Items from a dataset
==================================================
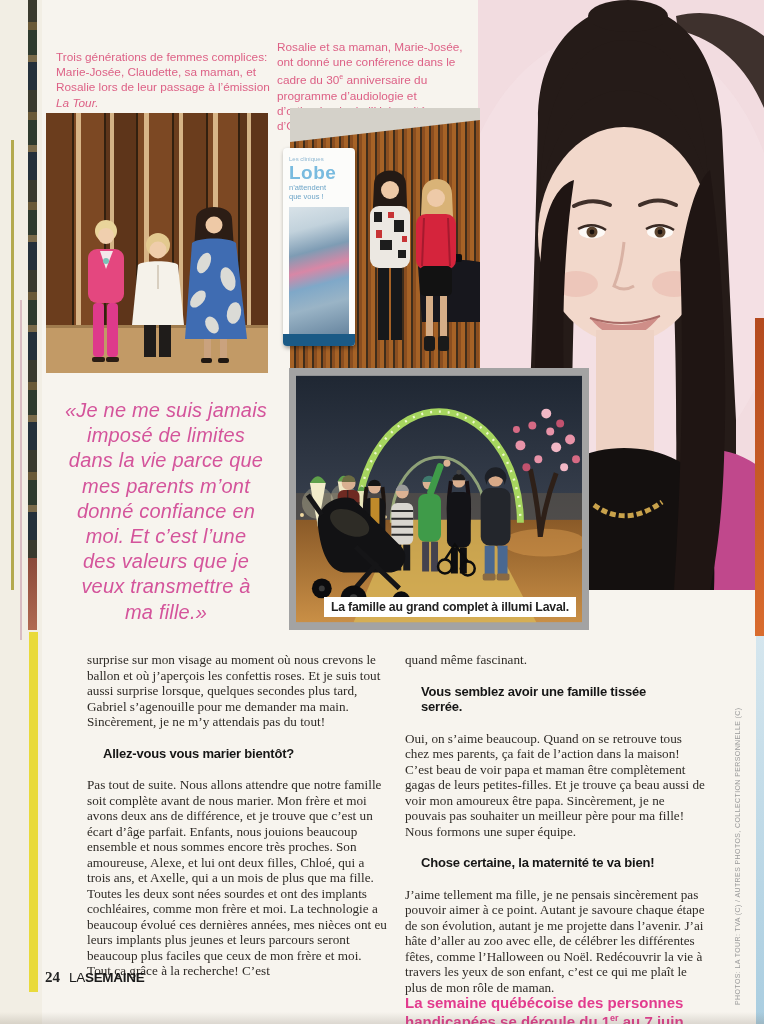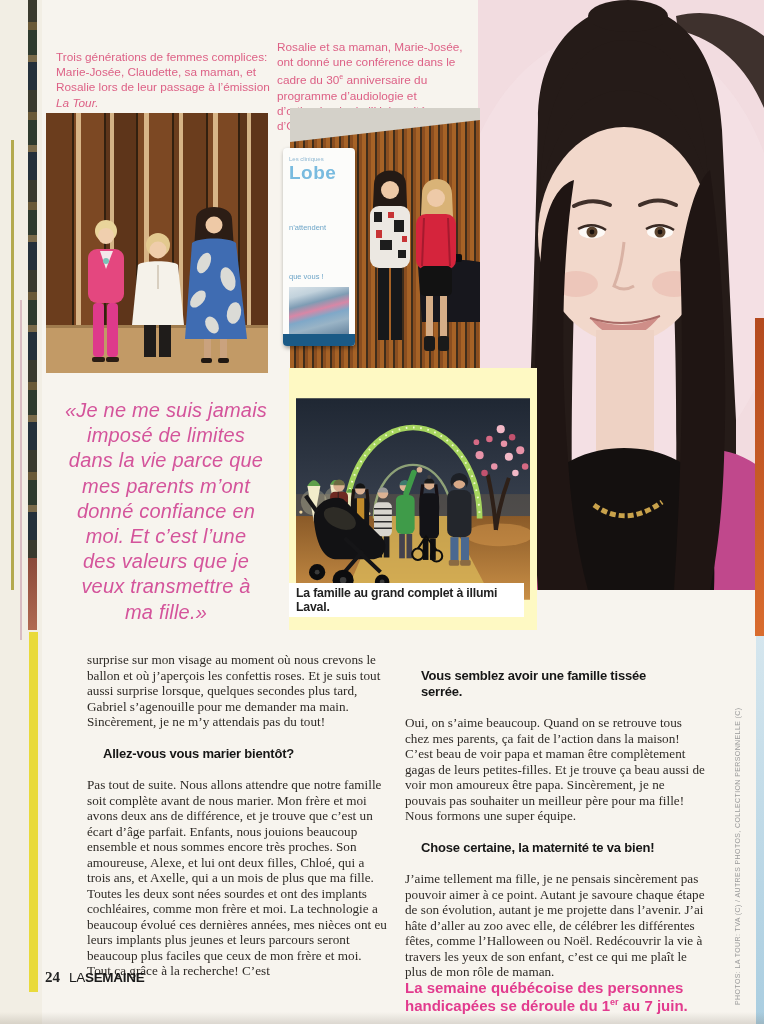--- a/index.html
+++ b/index.html
@@ -34,33 +34,33 @@
   .photo-left { left:46px; top:113px; width:222px; height:260px; }
   .photo-mid  { left:277px; top:108px; width:216px; height:264px; }
   .portrait   { left:478px; top:0; width:286px; height:590px; }
 
   
   .lobe-banner { position:absolute; left:6px; top:40px; width:72px; height:198px; background:#fcfcfa;
     border-radius:4px; box-shadow:1px 2px 4px rgba(0,0,0,.4); display:flex; flex-direction:column;
     padding:8px 6px 0; box-sizing:border-box; }
   .lobe-small { font-size:6px; color:#8fb8d2; }
   .lobe-brand { font-size:19px; font-weight:bold; color:#79bbdf; letter-spacing:.5px; line-height:21px; }
-  .lobe-line  { font-size:7.5px; color:#6fa6c8; line-height:9px;margin-top:40px; }
+  .lobe-line  { font-size:7.5px; color:#6fa6c8; line-height:9px; }
   .lobe-art   { margin-top:6px; flex:1;
     background:linear-gradient(165deg,#d8e2e8 0%,#c2d2dc 18%,#7e9cb4 35%,#d887a6 48%,#7fa8c8 60%,#9ab4c6 75%,#6886a0 100%); }
   .lobe-bar   { height:12px; margin:0 -6px; background:#1a5a86; border-radius:0 0 4px 4px; }
 
   
   .quote { position:absolute; left:30px; top:398px; width:272px; margin:0;
     color:#d4549b; font-size:20px; line-height:25.2px; font-style:italic;
     text-align:center; white-space:pre-line; letter-spacing:.2px; }
 
   
-  .family { position:absolute; left:289px; top:368px; width:248px; height:262px;
-    background:#fef9c3; padding:7px; box-sizing:border-box; z-index:3; }
+  .family { position:absolute; left:289px; top:368px; width:300px; height:262px;
+    background:#a3a3a3; padding:7px; box-sizing:border-box; z-index:3; }
   .family svg { display:block; width:100%; height:100%; }
   .family-caption { position:absolute; right:13px; bottom:13px; background:#ffffff; color:#222;
     font-weight:bold; font-size:12.3px; padding:3px 7px; letter-spacing:-0.2px; }
 
   
   .article { position:absolute; left:87px; top:652px; width:618px; display:flex; gap:18px;
     color:#2f2b27; font-family:"Liberation Serif", serif; font-size:13.2px; line-height:15.5px; }
   .article .col { width:304px; }
   .article p { margin:0; }
   .article h3 { margin:16px; font-family:"Liberation Sans", sans-serif; font-size:13px; font-weight:bold;
@@ -372,20 +372,21 @@
     <figcaption class="family-caption">La famille au grand complet à illumi Laval.</figcaption>
   </figure>
 
   <section class="article">
     <div class="col">
       <p>surprise sur mon visage au moment où nous crevons le ballon et où j’aperçois les confettis roses. Et je suis tout aussi surprise lorsque, quelques secondes plus tard, Gabriel s’agenouille pour me demander ma main. Sincèrement, je ne m’y attendais pas du tout!</p>
       <h3>Allez-vous vous marier bientôt?</h3>
       <p>Pas tout de suite. Nous allons attendre que notre famille soit complète avant de nous marier. Mon frère et moi avons deux ans de différence, et je trouve que c’est un écart d’âge parfait. Enfants, nous jouions beaucoup ensemble et nous sommes encore très proches. Son amoureuse, Alexe, et lui ont deux filles, Chloé, qui a trois ans, et Axelle, qui a un mois de plus que ma fille. Toutes les deux sont nées sourdes et ont des implants cochléaires, comme mon frère et moi. La technologie a beaucoup évolué ces dernières années, mes nièces ont eu leurs implants plus jeunes et leurs parcours seront beaucoup plus faciles que ceux de mon frère et moi. Tout ça grâce à la recherche! C’est</p>
     </div>
     <div class="col">
+      <p>quand même fascinant.</p>
       <h3>Vous semblez avoir une famille tissée serrée.</h3>
       <p>Oui, on s’aime beaucoup. Quand on se retrouve tous chez mes parents, ça fait de l’action dans la maison! C’est beau de voir papa et maman être complètement gagas de leurs petites-filles. Et je trouve ça beau aussi de voir mon amoureux être papa. Sincèrement, je ne pouvais pas souhaiter un meilleur père pour ma fille! Nous formons une super équipe.</p>
       <h3>Chose certaine, la maternité te va bien!</h3>
       <p>J’aime tellement ma fille, je ne pensais sincèrement pas pouvoir aimer à ce point. Autant je savoure chaque étape de son évolution, autant je me projette dans l’avenir. J’ai hâte d’aller au zoo avec elle, de célébrer les différentes fêtes, comme l’Halloween ou Noël. Redécouvrir la vie à travers les yeux de son enfant, c’est ce qui me plaît le plus de mon rôle de maman.</p>
       <p class="note"><span>La semaine québécoise des personnes handicapées se déroule du 1</span><sup>er</sup><span> au 7 juin.</span></p>
     </div>
   </section>
 
   <div class="footer">
     <span class="page-num">24</span>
==================================================
WORK TO BE COMPLETED
Give again, word for word, every line from the top of the data through the line with "width:72px; height:198px; background:#fcfcfa;", both ends included, and exclude the pictures.

EXERCISE RESULT
--- a/index.html
+++ b/index.html
@@ -34,33 +34,33 @@
   .photo-left { left:46px; top:113px; width:222px; height:260px; }
   .photo-mid  { left:277px; top:108px; width:216px; height:264px; }
   .portrait   { left:478px; top:0; width:286px; height:590px; }
 
   
   .lobe-banner { position:absolute; left:6px; top:40px; width:72px; height:198px; background:#fcfcfa;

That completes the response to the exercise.